How are dangerous self recognising T cells prevented?
During T cell development, T cells undergo thymic selection
98% of T cells will die in the thymus because they
i) bind too strongly (self reactive), or ii) bind too weakly (no use)
You’re left with billions of T cells, each with a unique receptor
able to recognise non-self.
Hemopoietic stem cells -> Common lymphoid progenitor cell (in the hemopoietic tissue) -> Thymus -> Thymocyte -> Peripheral lymphoid organs -> T cell -> (antigen introduced) -> T-cell mediated immune response
What do the CD8 and CD4 molecules determine?
Both CD8 and CD4 T-cells have T cell receptors
The CD8 and CD4 molecules determine whether a T-cell binds to MHC class I or MHC class II.
CD8 = MHC I (Every Nucleated cell has MHC I
CD4 = NHC II (Only certain cells have MHC II, i.e: Antigen presenting cells)
T helper:
Target cell might be:
B-cell: eg B-cell has BCR that binds bacterial invader. Binding at cell surface, bacteria is ingested, degraded and processed and bacterial proteins presented by class II molecules at cell surface. Th cell that recognise these foreign peptides in MHC cII will stimulate only B-cells with appropriate BCRs to divide, thereby specifically amplifying the response.

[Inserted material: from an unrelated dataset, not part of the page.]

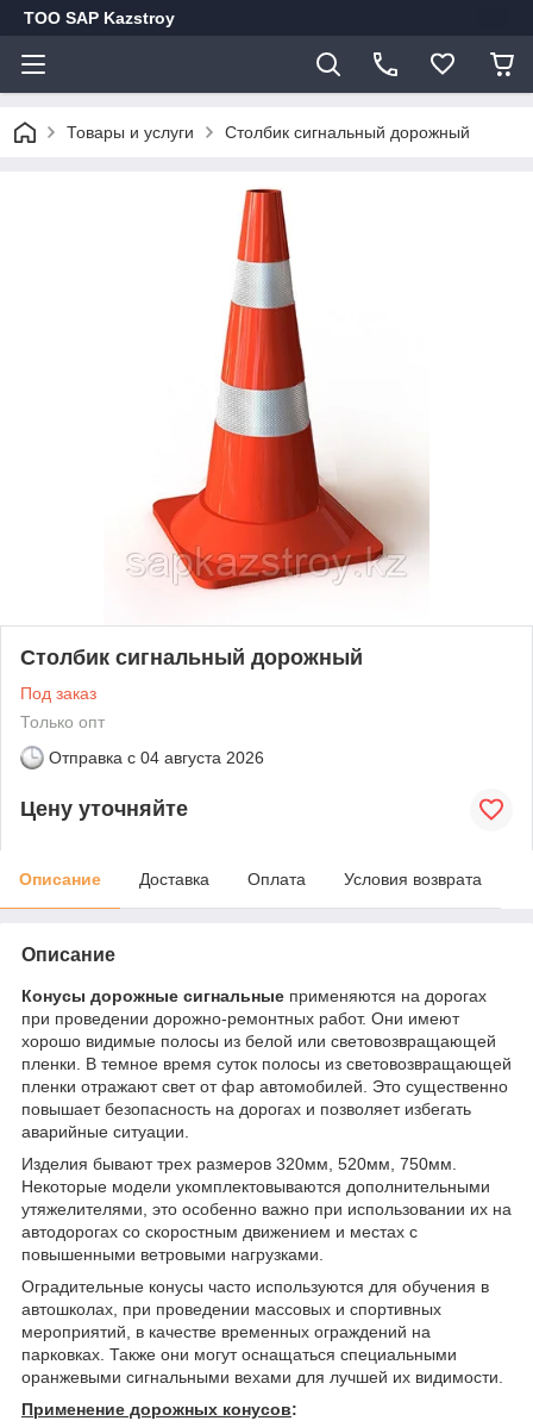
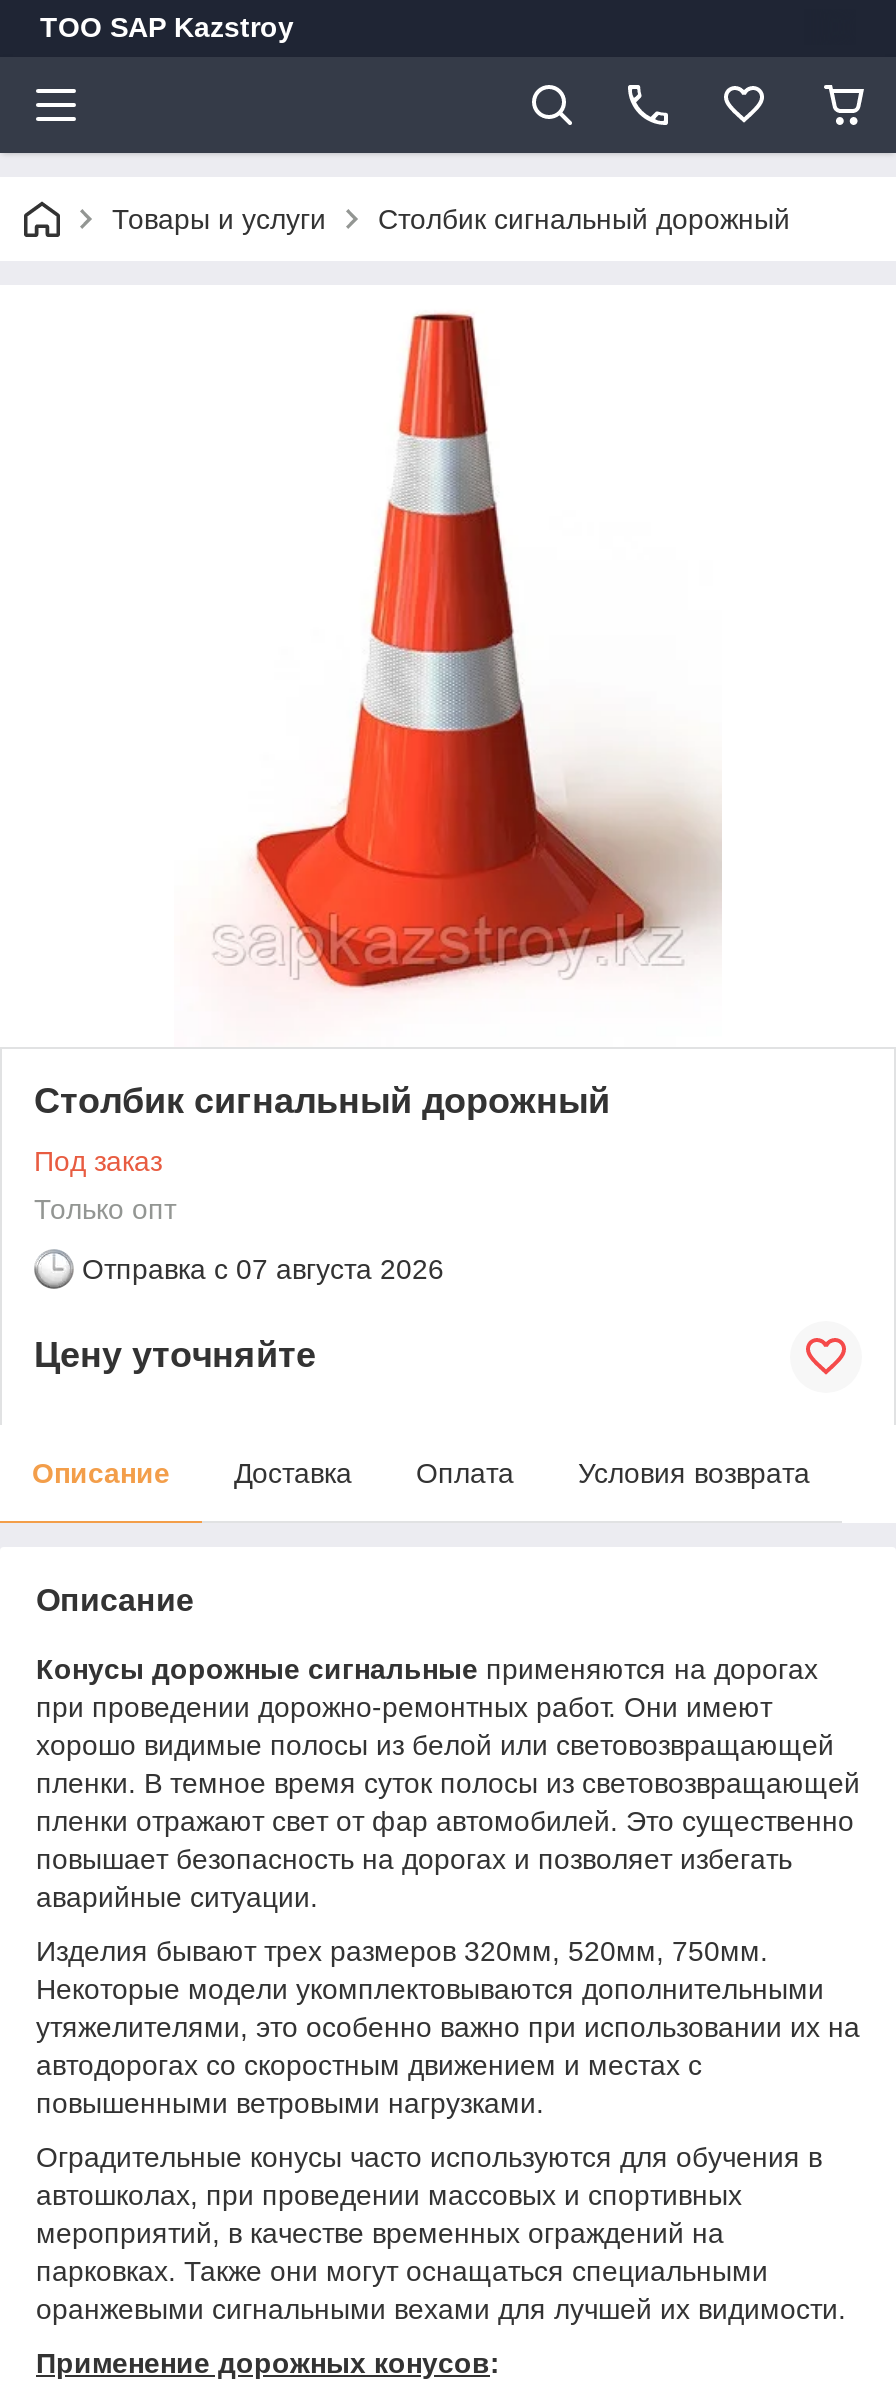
[49,748,264,767] Отправка с 04 августа 2026 -> [82,1253,444,1285] Отправка с 07 августа 2026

Or macrophage: stimulate to increase bactericidal mechanisms.
CTL
Killing of virus-infected cell.
Discrimination of self from foreign peptides. B and T cells that recognise self peptides are dangerous and are eliminated during T cells development in thymus. Critical !
Stress that CD8 T cells recognise class I MHC, CD4 T cells recognise class II MHC.

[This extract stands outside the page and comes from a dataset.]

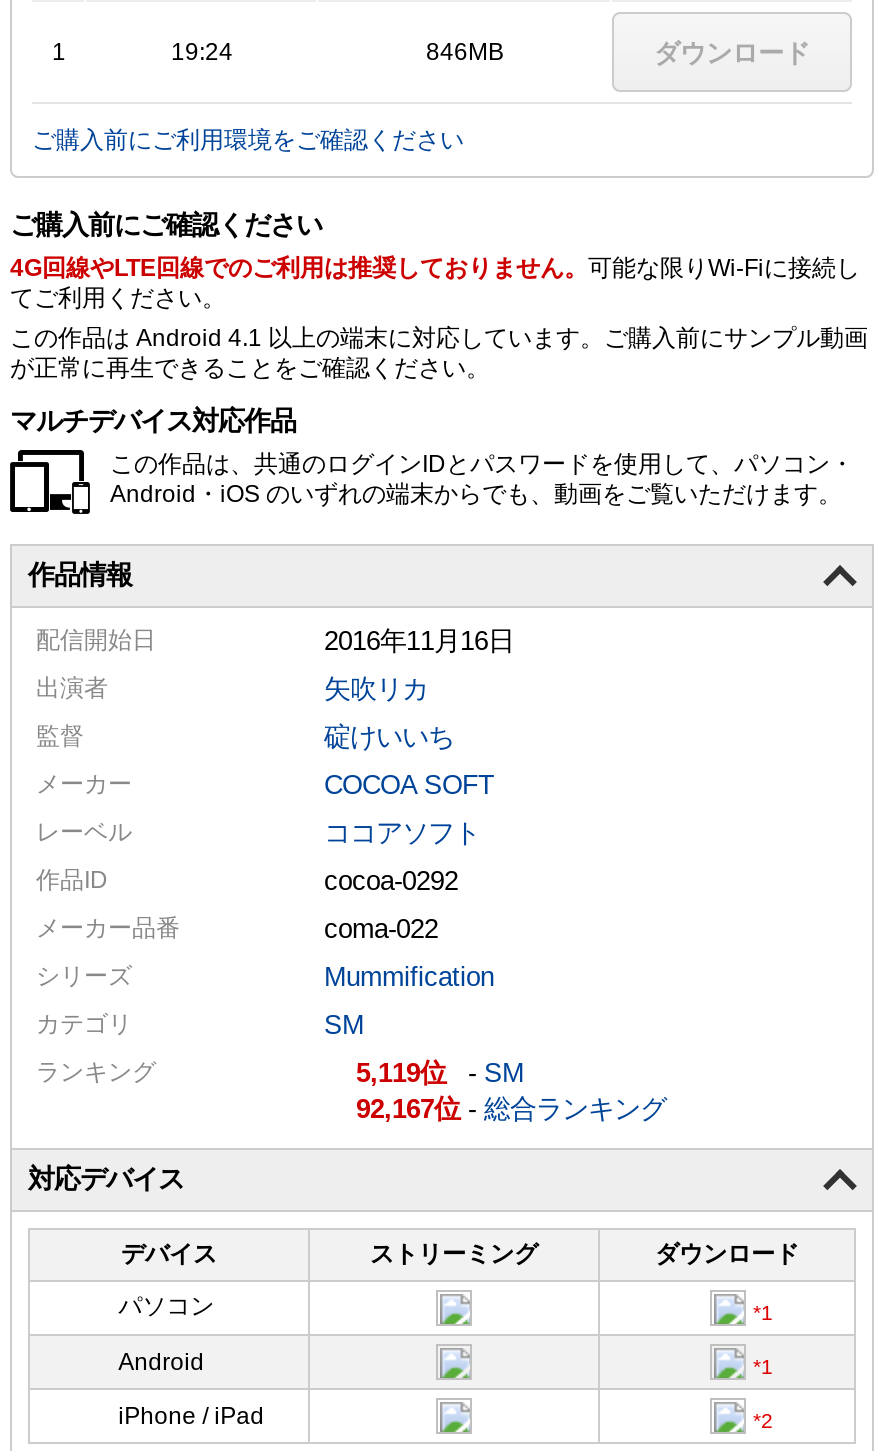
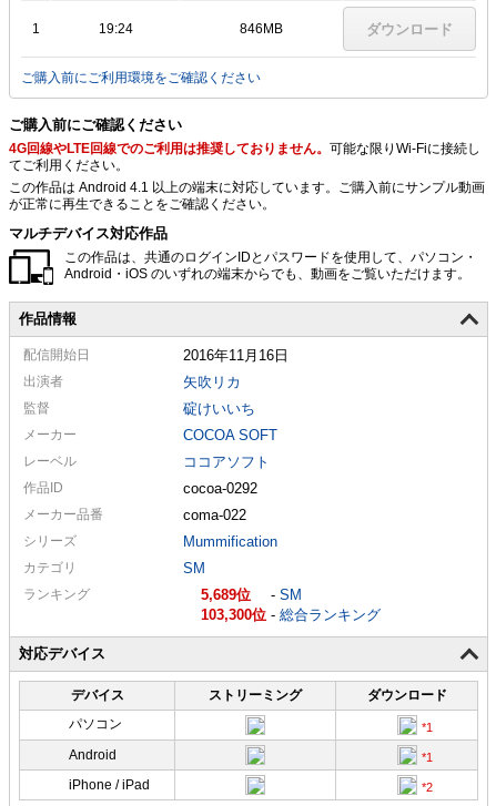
[356,1057,524,1087] 5,119 - SM -> [201,586,302,603] 5,689 - SM
[356,1093,666,1123] 92,167 -総合ランキング -> [201,606,381,623] 103,300 -総合ランキング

What are the different types of MHC class pathways
MHC Class I pathway:
Endogenous antigen -> Proteasome -> Protein fragments pass through TAP and into the endoplasmic reticulum -> MHC class I -> Passes through the Golgi -> Peptide MHC Class I ( Endogenous)
MHC Class II pathway:
Endogenous antigen or Exogenous genous -> Endocytic route -> MHC Class II enters into the endocytic route from the endoplasmic reticulum -> Peptide- MHC class II (endogenous and exogenous)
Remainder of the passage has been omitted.